DATA TO PROCESS:

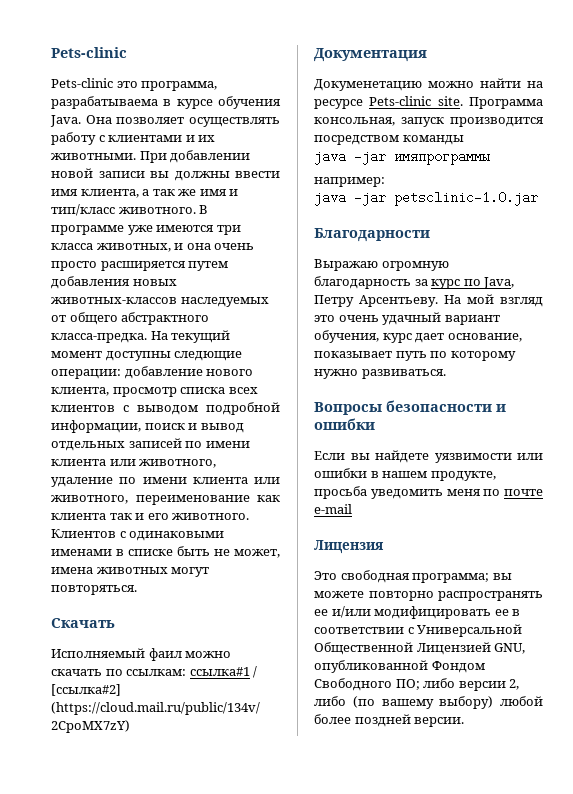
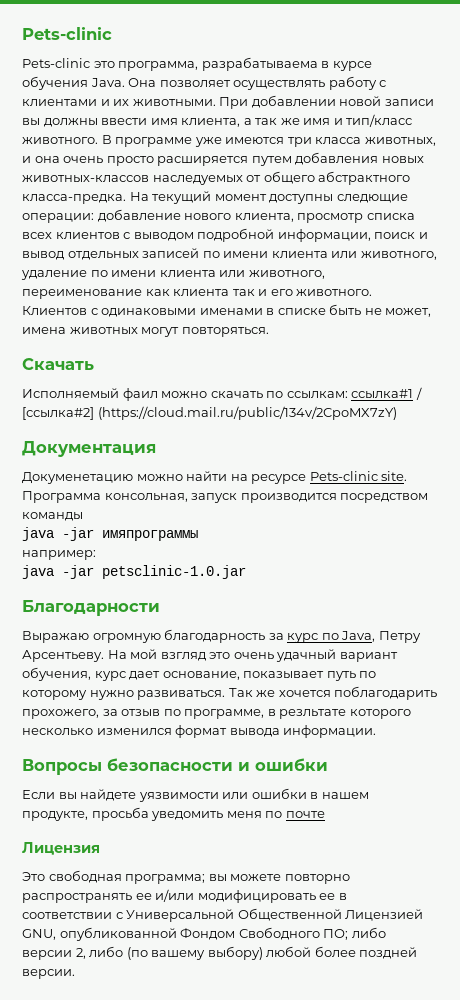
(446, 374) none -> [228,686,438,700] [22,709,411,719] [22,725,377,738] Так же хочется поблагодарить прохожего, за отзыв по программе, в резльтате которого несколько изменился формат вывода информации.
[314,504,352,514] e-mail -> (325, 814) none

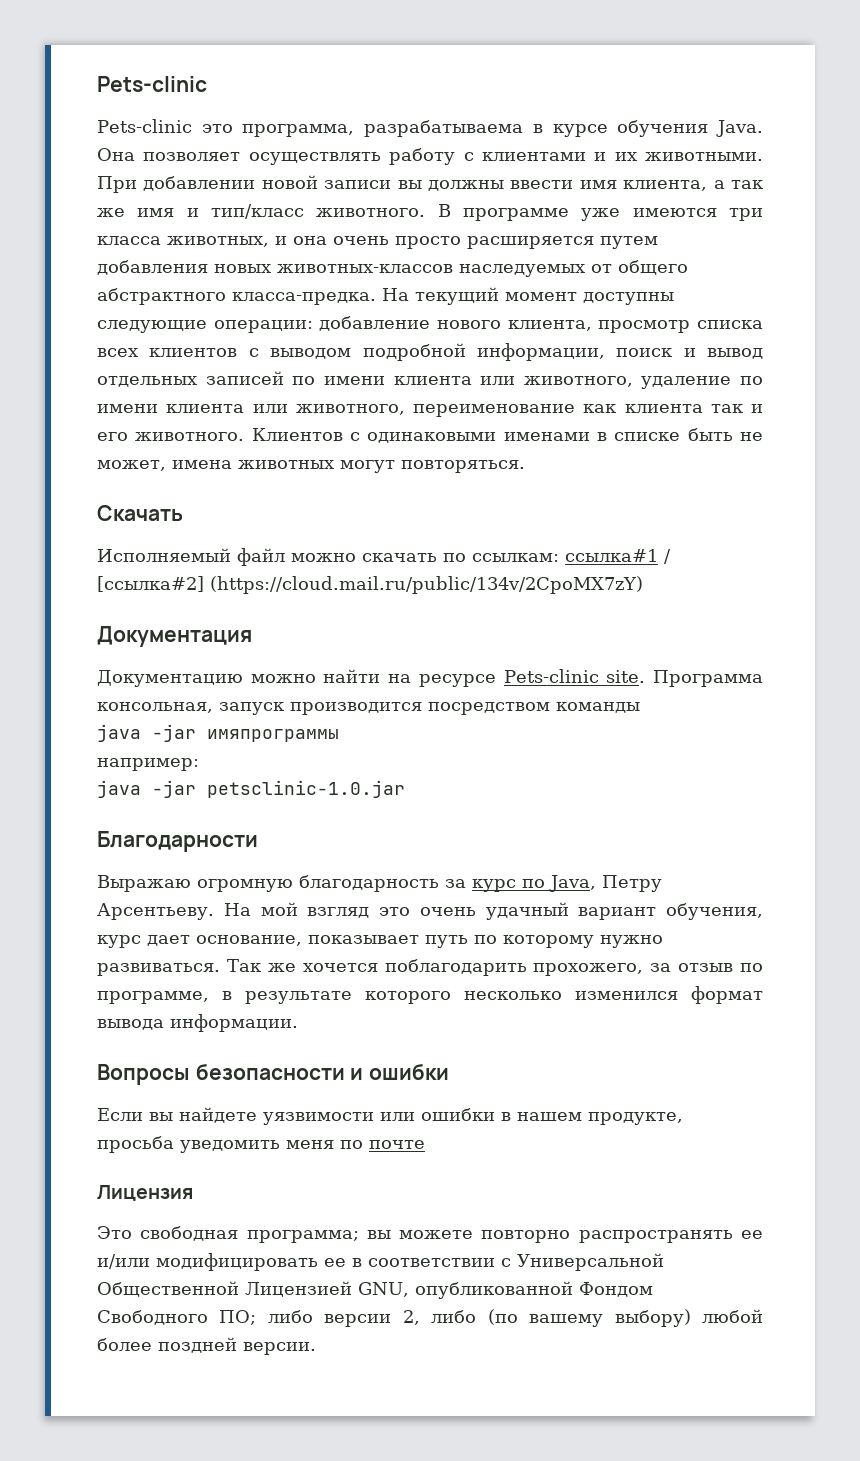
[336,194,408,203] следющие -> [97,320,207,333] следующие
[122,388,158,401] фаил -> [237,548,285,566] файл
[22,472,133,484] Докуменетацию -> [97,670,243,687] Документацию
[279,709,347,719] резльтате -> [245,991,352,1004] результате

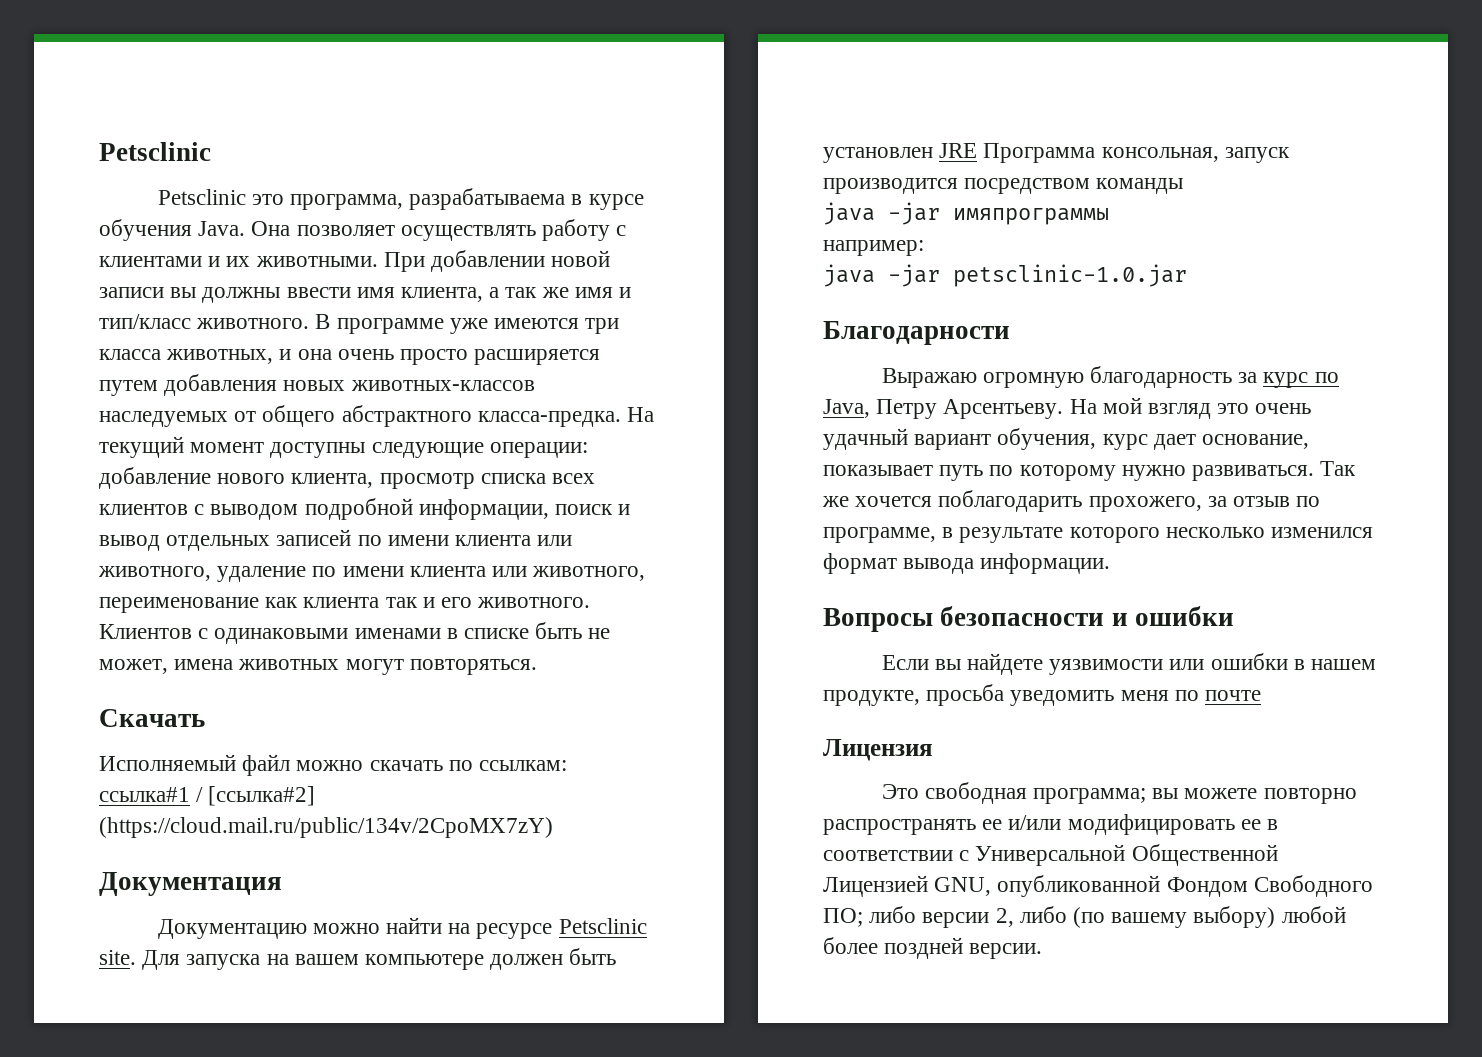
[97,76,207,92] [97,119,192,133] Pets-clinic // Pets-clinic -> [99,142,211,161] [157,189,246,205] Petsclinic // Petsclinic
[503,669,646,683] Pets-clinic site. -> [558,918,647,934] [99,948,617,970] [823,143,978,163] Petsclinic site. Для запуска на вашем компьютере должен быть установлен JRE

---

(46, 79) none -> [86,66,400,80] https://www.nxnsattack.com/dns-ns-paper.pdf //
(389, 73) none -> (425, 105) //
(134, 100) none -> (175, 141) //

WHAT YOU HAVE TO DO: With the line holding "(46, 79) none" as the first and the line holding "(134, 100) none -> (175, 141) //" as the last, please transcribe exactly the lines of the material above in that range and nothing else.

EXERCISE RESULT:
(46, 79) none -> [86,66,400,80] https://www.nxnsattack.com/dns-ns-paper.pdf //
(389, 73) none -> (425, 105) //
(134, 100) none -> (175, 141) //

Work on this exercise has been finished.